38 Après avoir proposé ces orientations, destinées à favoriser l’harmonieux développement du culte rendu à la Mère du Seigneur, Nous croyons utile d’attirer l’attention sur quelques aspects erronés de ce culte. Le Concile Vatican II a déjà dénoncé avec autorité aussi bien l’exagération de contenus ou de formes qui en arrive à fausser la doctrine, que l’étroitesse d’esprit qui obscurcit la figure et la mission de Marie. Il a pareillement dénoncé certaines déviations du culte comme la crédulité superficielle substituant à l’engagement sérieux la confiance facile en des pratiques purement extérieures, et aussi le sentimentalisme stérile et éphémère, si étranger au style de l’Evangile qui exige au contraire un travail persévérant et concret106. Quant à Nous, Nous renouvelons cette mise en garde : de telles formes de dévotions ne sont pas en harmonie avec la foi catholique et par conséquent ne doivent pas exister dans le culte. Une défense vigilante contre ces erreurs et ces déviations rendra le culte de la Vierge plus vigoureux et plus authentique, c’est-à-dire solide dans son fondement : l’étude des sources révélées et l’attention aux documents du Magistère prévaudront sur la recherche excessive de la nouveauté et des faits à sensation ; objectif dans son contexte historique : on devra donc éliminer tout ce qui est manifestement faux ou légendaire ; adéquat au contenu doctrinal ; d’où la nécessité d’éviter des présentations unilatérales de la figure de Marie qui, en insistant démesurément sur un élément, compromettent l’ensemble de son image évangélique ; transparent dans ses motivations : on aura grand soin d’écarter des sanctuaires tout profit mesquin.

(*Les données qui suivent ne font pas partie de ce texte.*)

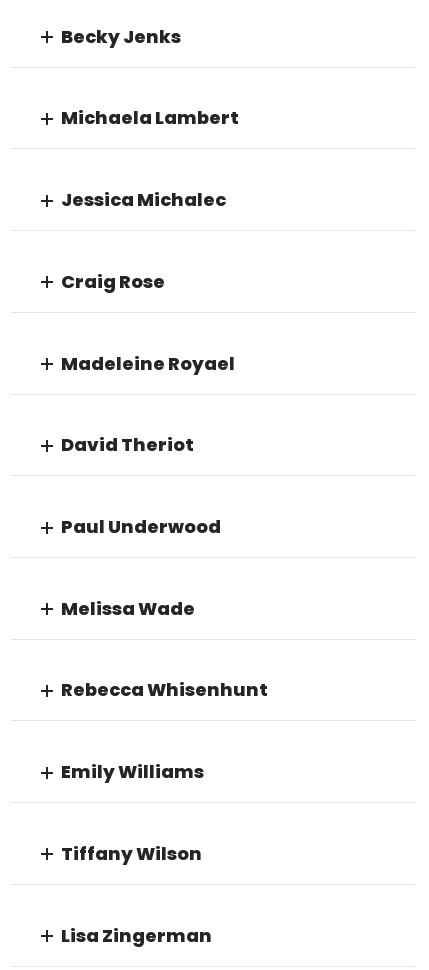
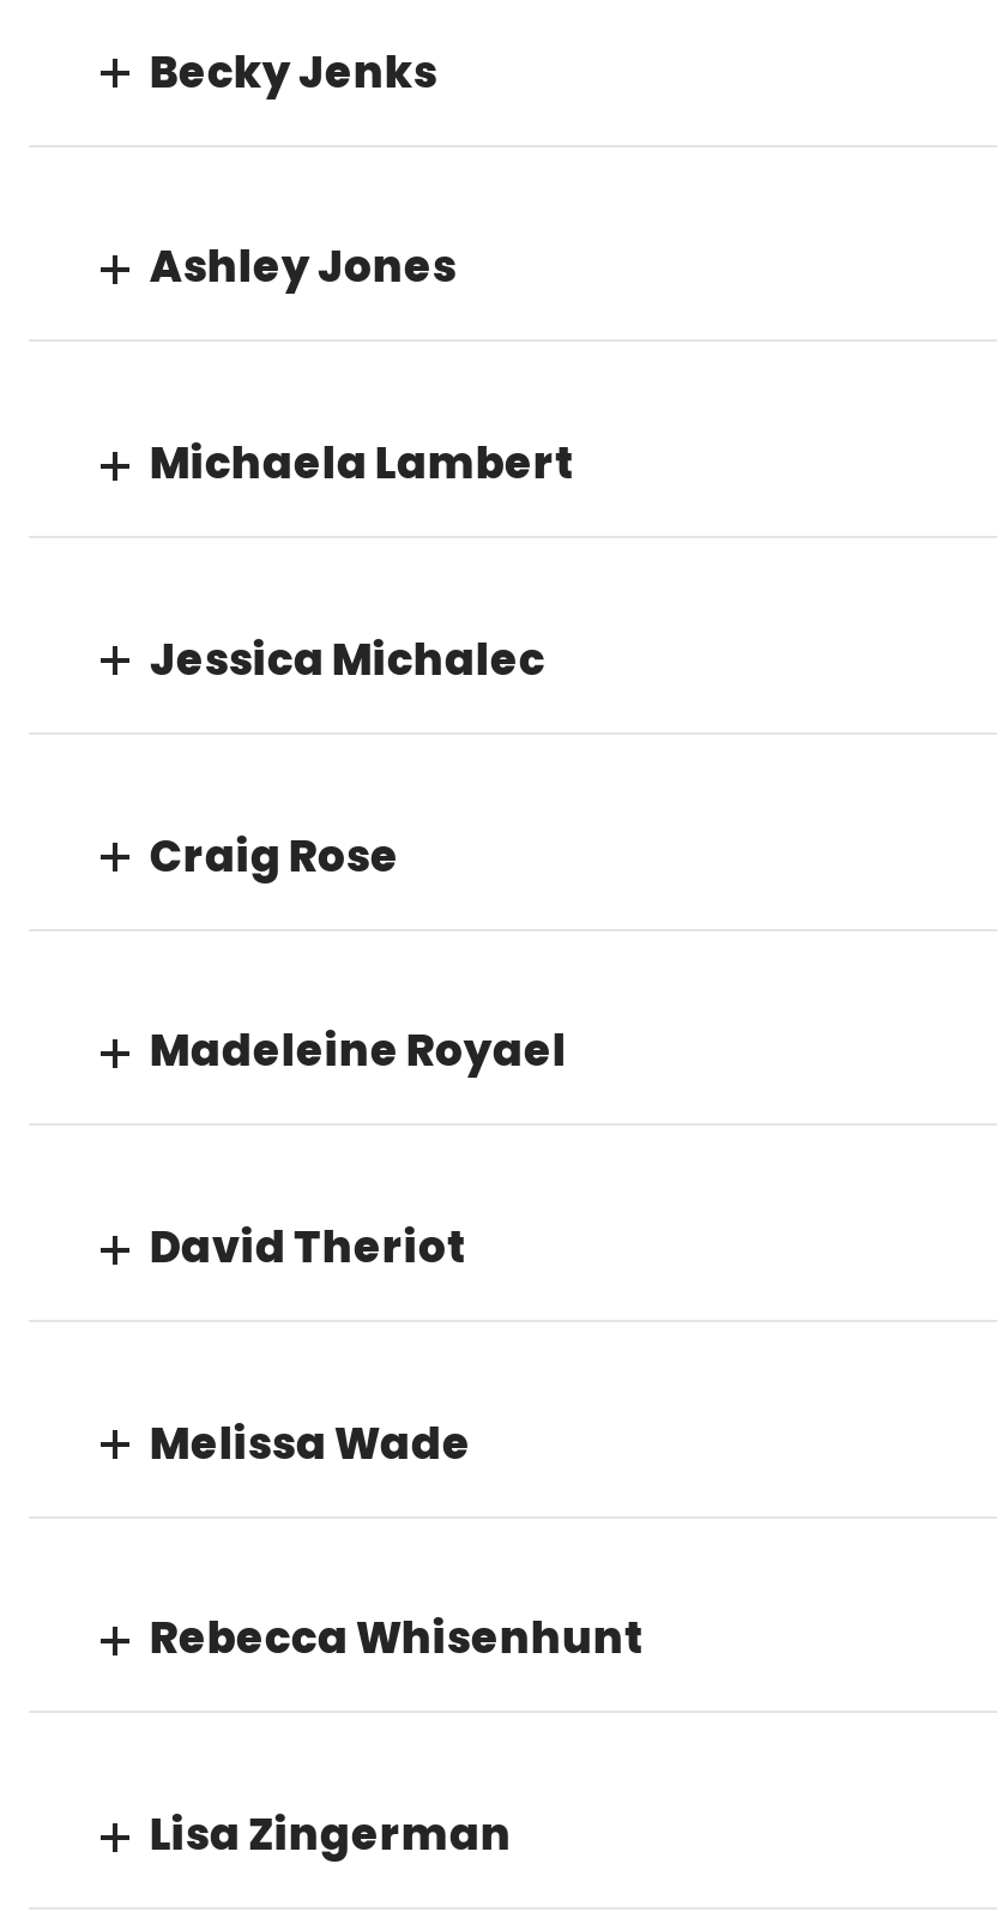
none -> [150,237,456,297] Ashley Jones
moved [61,105,239,457] -> [150,433,576,1277]: Michaela Lambert | Jessica Michalec | Craig Rose | Madeleine Royael | David Theriot
[61,514,221,539] Paul Underwood -> none
[61,759,204,866] Emily Williams | Tiffany Wilson -> none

39 Enfin, au cas où cela serait nécessaire, Nous voudrions rappeler que le but ultime du culte rendu à la Vierge est de glorifier Dieu et d’engager les chrétiens dans une vie totalement conforme à sa volonté. En effet, lorsque les fils de l’Eglise, unissant leurs voix à la femme anonyme de l’Evangile, glorifient la Mère de Jésus en s’exclamant, tournés vers Jésus lui-même, « Bienheureux le sein qui t’a porté et les mamelles qui t’ont allaité ! » (Lc 11,27), ils seront conduits à tenir compte de la grave réponse du divin Maître : « Bienheureux plutôt ceux qui écoutent la Parole de Dieu et la mettent en pratique » (Lc 11,28). Et cette réponse, qui s’avère être un grand compliment à la Vierge, selon l’exégèse de certains Pères de l’Eglise107 confirmée par le Concile Vatican II108, résonne pour nous comme une invitation pressante à vivre selon les commandements de Dieu et comme un écho aux rappels du Sauveur lui-même : « Ce n’est pas celui qui me dit : ‘Seigneur, Seigneur !’ qui entrera dans le Royaume des cieux, mais celui qui fait la volonté de mon Père qui est dans les cieux » (Mt 7,21), et aussi : « Vous êtes mes amis, si vous faites ce que je vous commande » (Jn 12,14).